MCA president Datuk Seri Liow Tiong Lai, in representing all the presidents of the partners in the ruling pact, said they all stand together "as one" to support Najib.

However, Parti Pesaka Bumiputera Bersatu (PBB) president and Sarawak chief minister Tan Sri Adenan Satem added that it was also "to avoid any unnecessary speculations".

"We will be standing all the way behind him to lead BN to ensure the transformation of the country continues.

"We are confident that the national transformation plan will achieve its target before the year 2020," Liow told reporters in Parliament yesterday.

All the 14 component parties’ presidents were also present at the press conference yesterday.

He said it was important that all component parties were united and strong to face the coming challenges and be on the same page in their support for Najib.

The transport minister however was coy when asked if the pledge was due to the incessant attacks on Najib by various quarters, including Dr Mahathir.

"I think it's good we show our support through the media, and that's why we called for a press conference," he said.

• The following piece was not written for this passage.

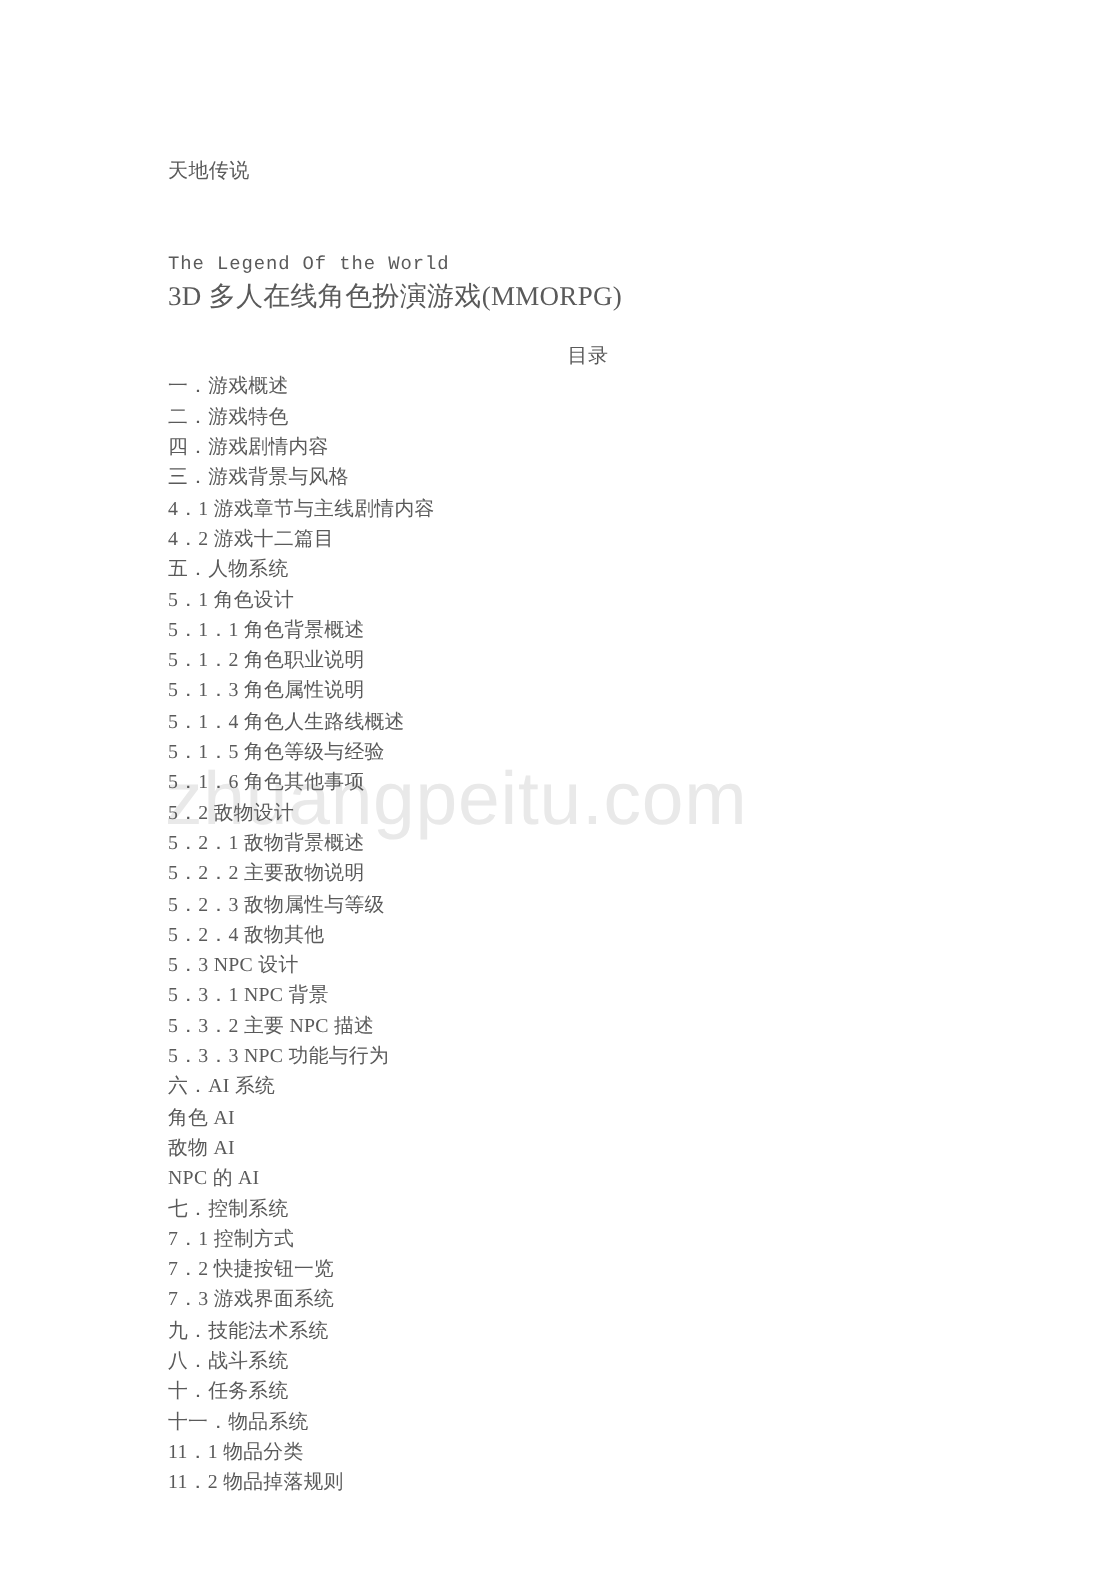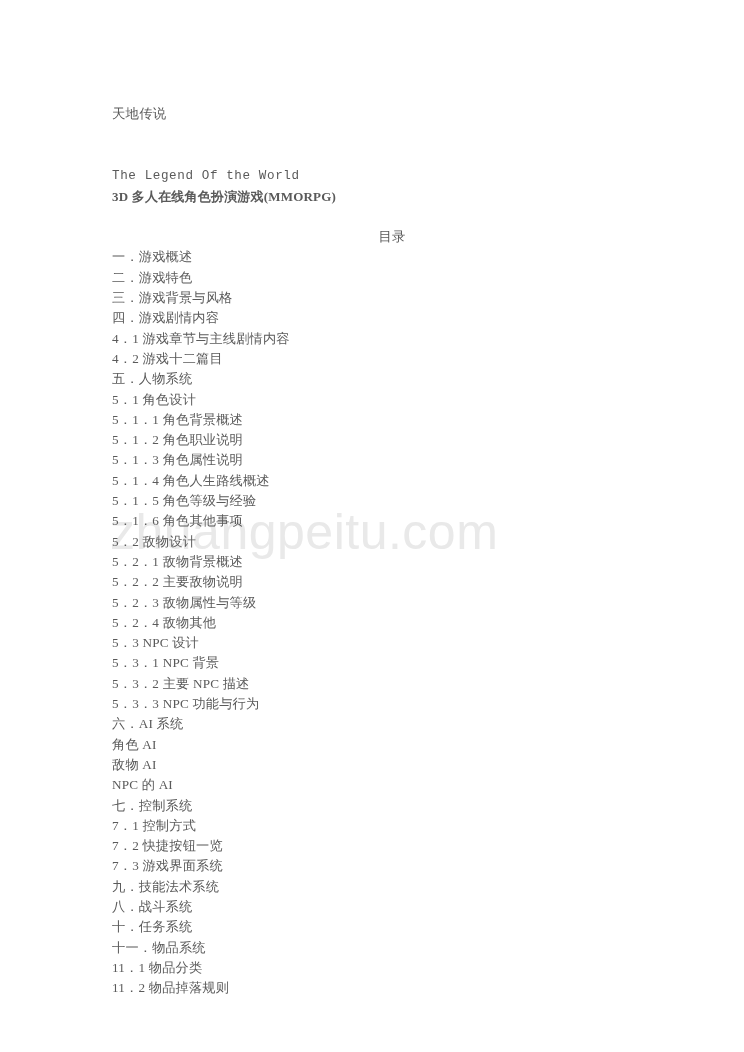"3D 多人在线角色扮演游戏(MMORPG)" .line.title-sub { font-size: 13px -> 18px; font-weight: bold -> none }
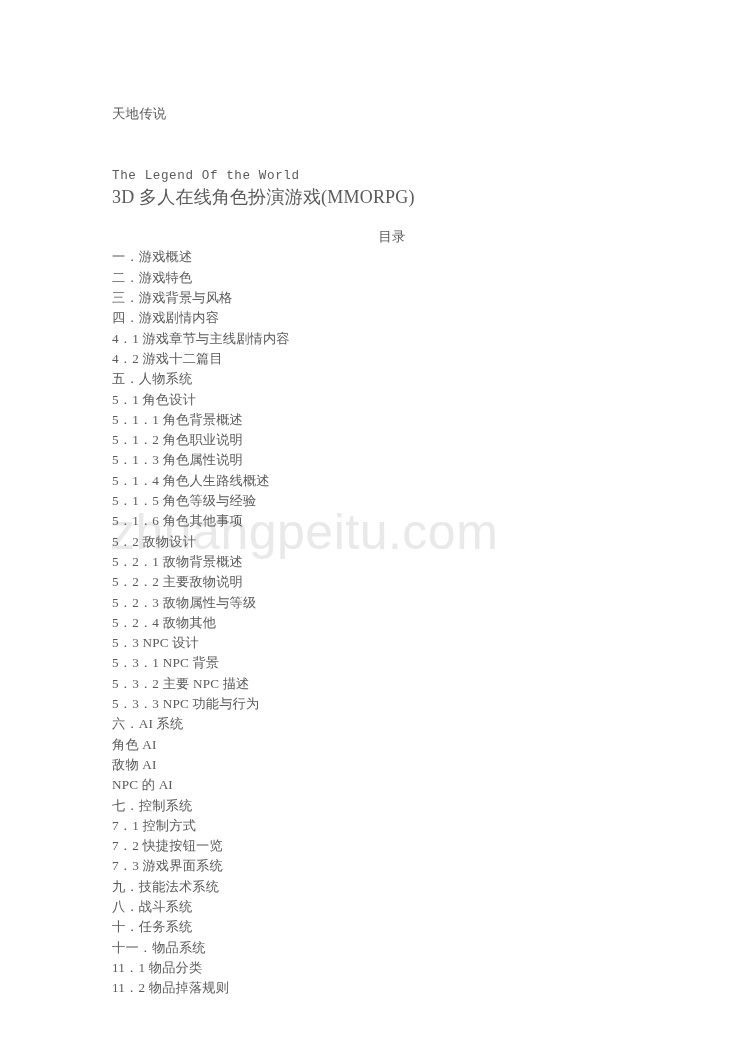"三．游戏背景与风格" div.line { order: before "四．游戏剧情内容" -> after "四．游戏剧情内容" }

Dr Mahathir has renewed his attacks on Najib, just two days after the Federal Court's February 10 verdict to uphold opposition leader Datuk Seri Anwar Ibrahim's sodomy conviction and five-year jail sentence.

He said in a public forum in Kuala Lumpur in reference to Najib, that “if you do not perform and people say you are no good, please resign”.

Najib and his family have also been exposed in the New York Times over their wealth, including the ownership of multimillion dollar homes in the United States.

Digital newsweekly The Edge Review reported last month that with Anwar out of the way, Najib's critics from within his ruling party were more likely to train their guns on him and up the ante in their attacks of the beleaguered leader.

Although Najib may appear entrenched in Umno, given the lack of a mechanism to depose him, the criticism will likely worsen if he fails to address economic concerns.

These include financially troubled strategic investment fund 1Malaysia Development Bhd (1MDB); the high national debt; and decreased revenues from oil and gas, of which Malaysia is a net exporter.